Output each of the entries exactly, skipping every picture they contain.
===============
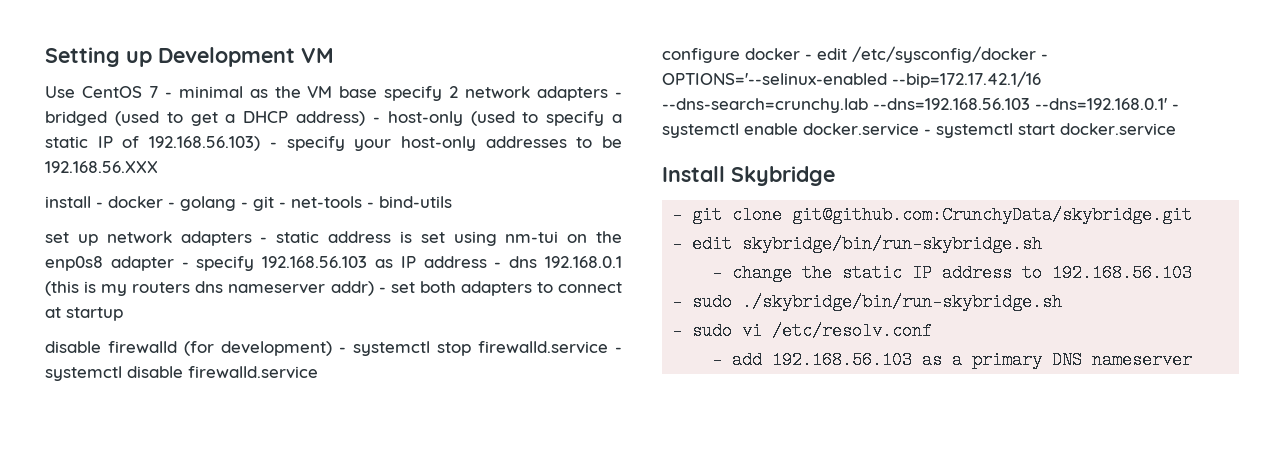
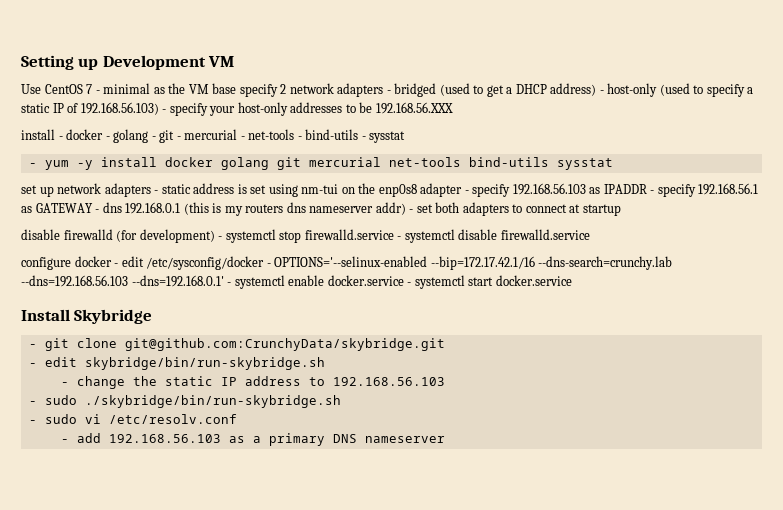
(286, 205) none -> [184,129,245,140] mercurial -
(452, 202) none -> [361,131,406,143] [28,157,613,170] - sysstat // - yum -y install docker golang git mercurial net-tools bind-utils sysstat
[400,256,487,268] IP address -> [603,183,759,197] [21,203,93,213] IPADDR - specify 192.168.56.1 as GATEWAY

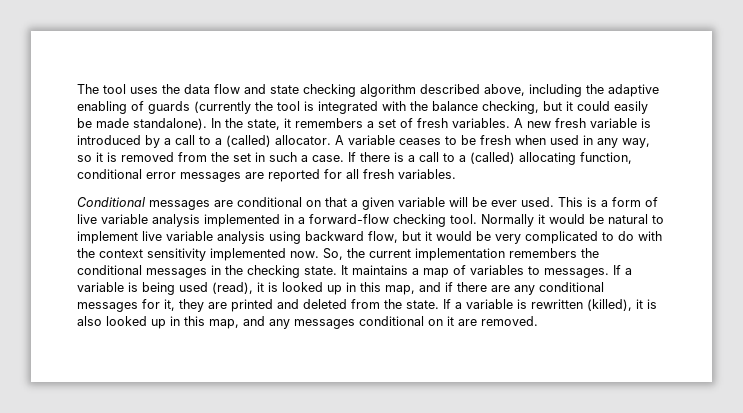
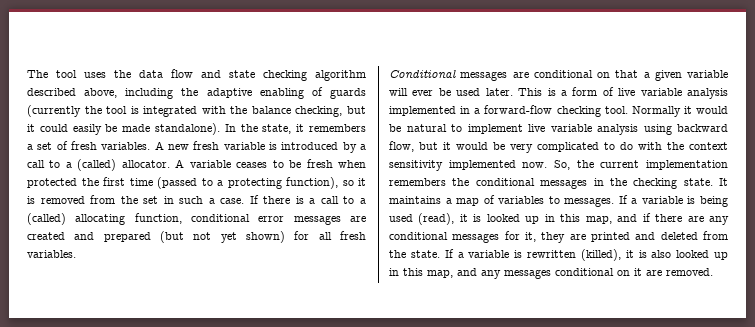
[550,135,650,148] used in any way, -> [27,177,338,189] protected the first time (passed to a protecting function),
[268,169,320,182] reported -> [27,231,285,243] created and prepared (but not yet shown)
[472,197,554,207] be ever used. -> [412,88,513,96] ever be used later.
===============
→ RESPONSE AREA:
(286, 205) none -> [184,129,245,140] mercurial -
(452, 202) none -> [361,131,406,143] [28,157,613,170] - sysstat // - yum -y install docker golang git mercurial net-tools bind-utils sysstat
[400,256,487,268] IP address -> [603,183,759,197] [21,203,93,213] IPADDR - specify 192.168.56.1 as GATEWAY

[550,135,650,148] used in any way, -> [27,177,338,189] protected the first time (passed to a protecting function),
[268,169,320,182] reported -> [27,231,285,243] created and prepared (but not yet shown)
[472,197,554,207] be ever used. -> [412,88,513,96] ever be used later.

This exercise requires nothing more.